- _Exercise description_:
Everything from the line with "Exacompta Pack of" through the final line of the listing below must be retyped exactly, apart from the pictures.

● ● ● ● ●

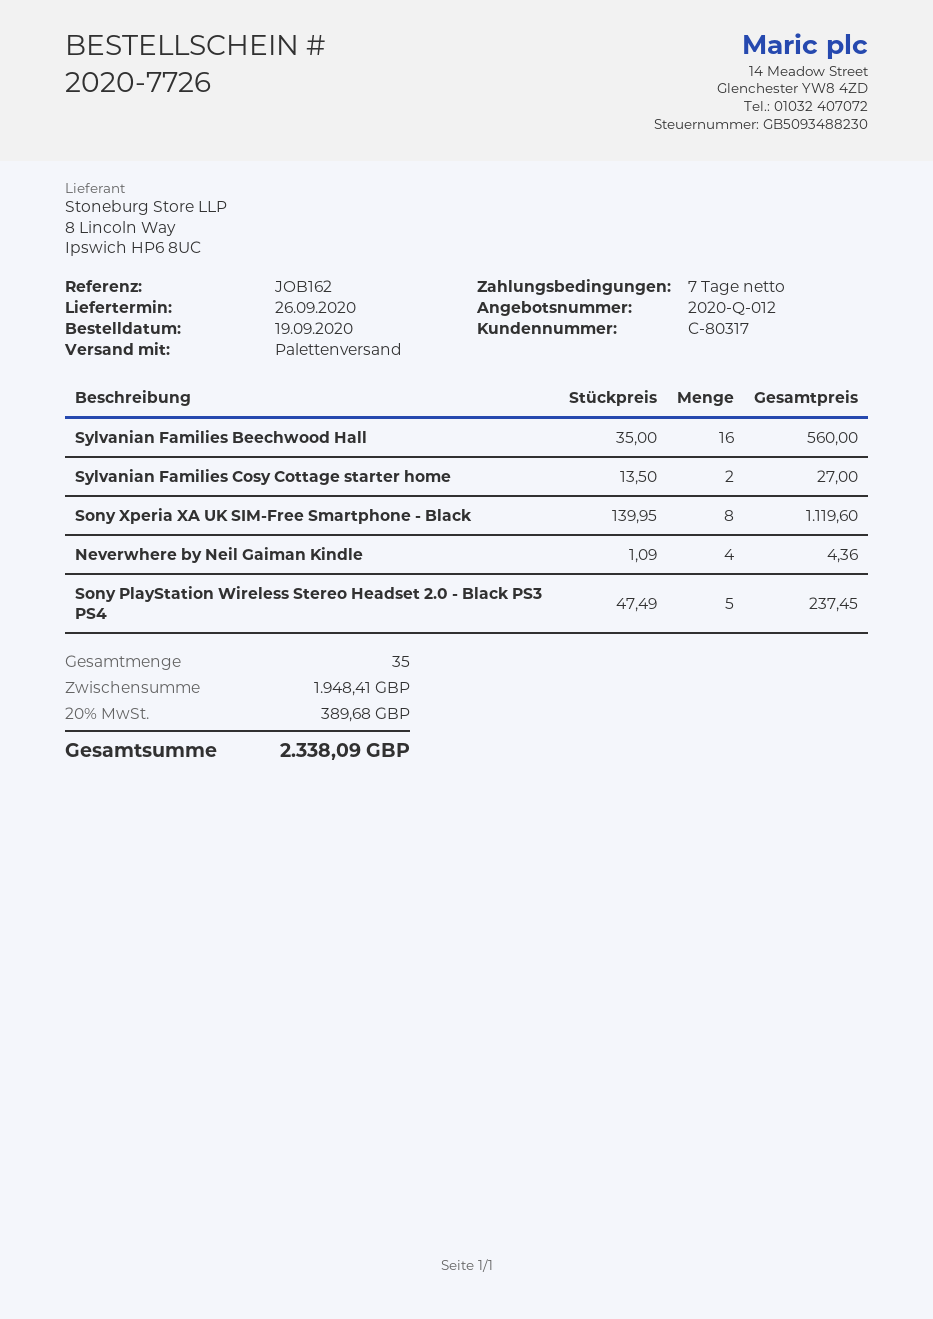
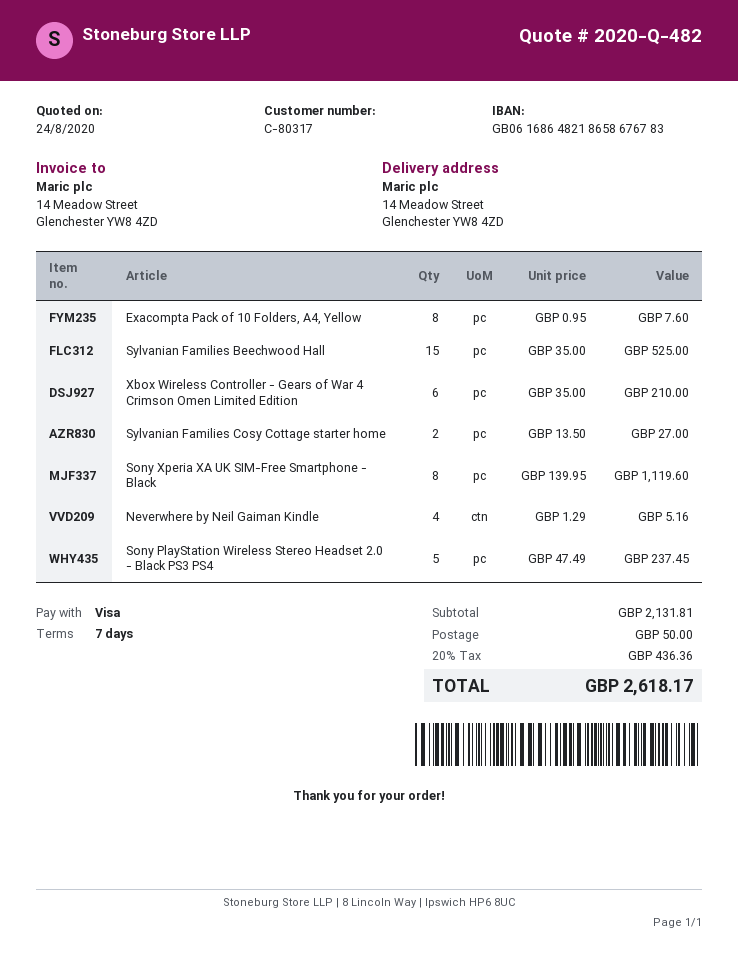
quote number: 2020-Q-012 -> 2020-Q-482
Sylvanian Families Beechwood Hall: 16 x 35.00 = 560.00 -> 15 x 35.00 = 525.00
Neverwhere by Neil Gaiman Kindle: 4 x 1.09 = 4.36 -> 4 x 1.29 = 5.16
Exacompta Pack of 10 Folders, A4, Yellow: none -> 8 x 0.95 = 7.60
Xbox Wireless Controller - Gears of War 4 Crimson Omen Limited Edition: none -> 6 x 35.00 = 210.00
subtotal: 1948.41 -> 2131.81
shipping: none -> 50.00
tax: 20% = 389.68 -> 20% = 436.36
total: 2338.09 -> 2618.17

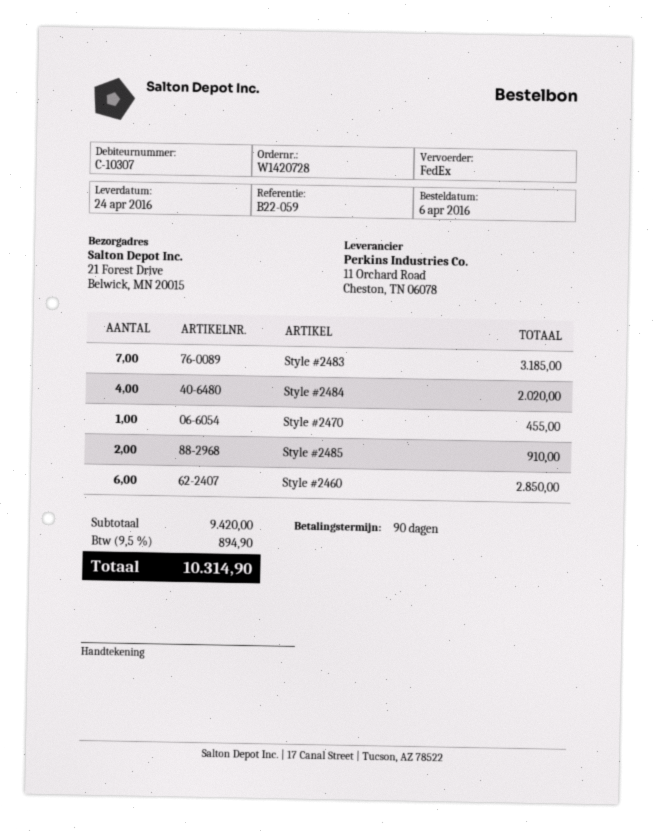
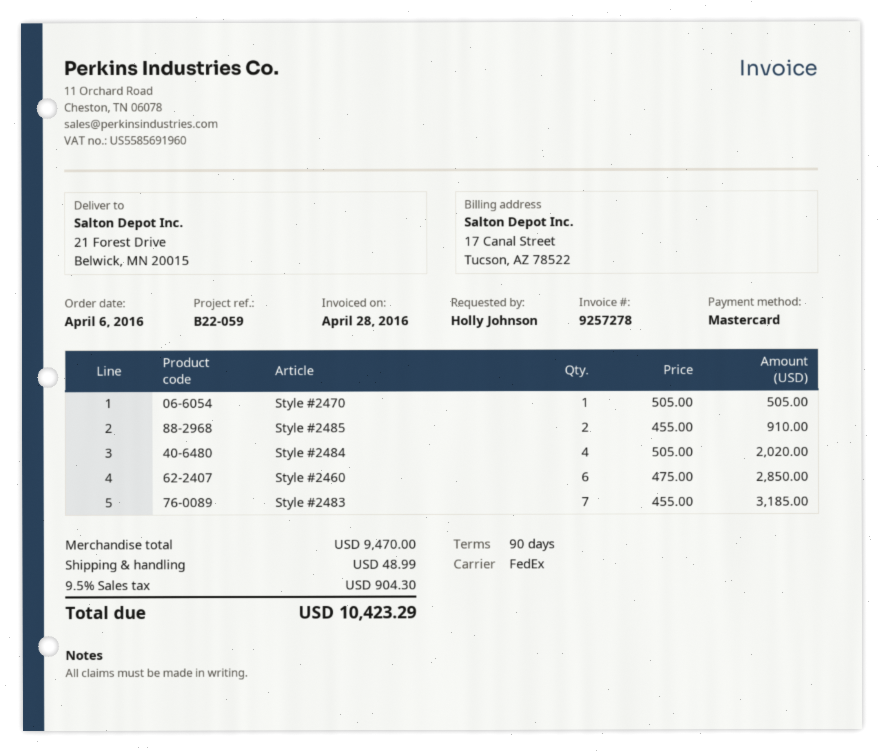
Style #2470: 1 for 455.00 -> 1 for 505.00
subtotal: 9420.00 -> 9470.00
shipping: none -> 48.99
tax: 9.5% = 894.90 -> 9.5% = 904.30
total: 10314.90 -> 10423.29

● ● ● ● ●

- _Completed task_:
Exacompta Pack of 10 Folders, A4, Yellow: none -> 8 x 0.95 = 7.60
Xbox Wireless Controller - Gears of War 4 Crimson Omen Limited Edition: none -> 6 x 35.00 = 210.00
subtotal: 1948.41 -> 2131.81
shipping: none -> 50.00
tax: 20% = 389.68 -> 20% = 436.36
total: 2338.09 -> 2618.17

Style #2470: 1 for 455.00 -> 1 for 505.00
subtotal: 9420.00 -> 9470.00
shipping: none -> 48.99
tax: 9.5% = 894.90 -> 9.5% = 904.30
total: 10314.90 -> 10423.29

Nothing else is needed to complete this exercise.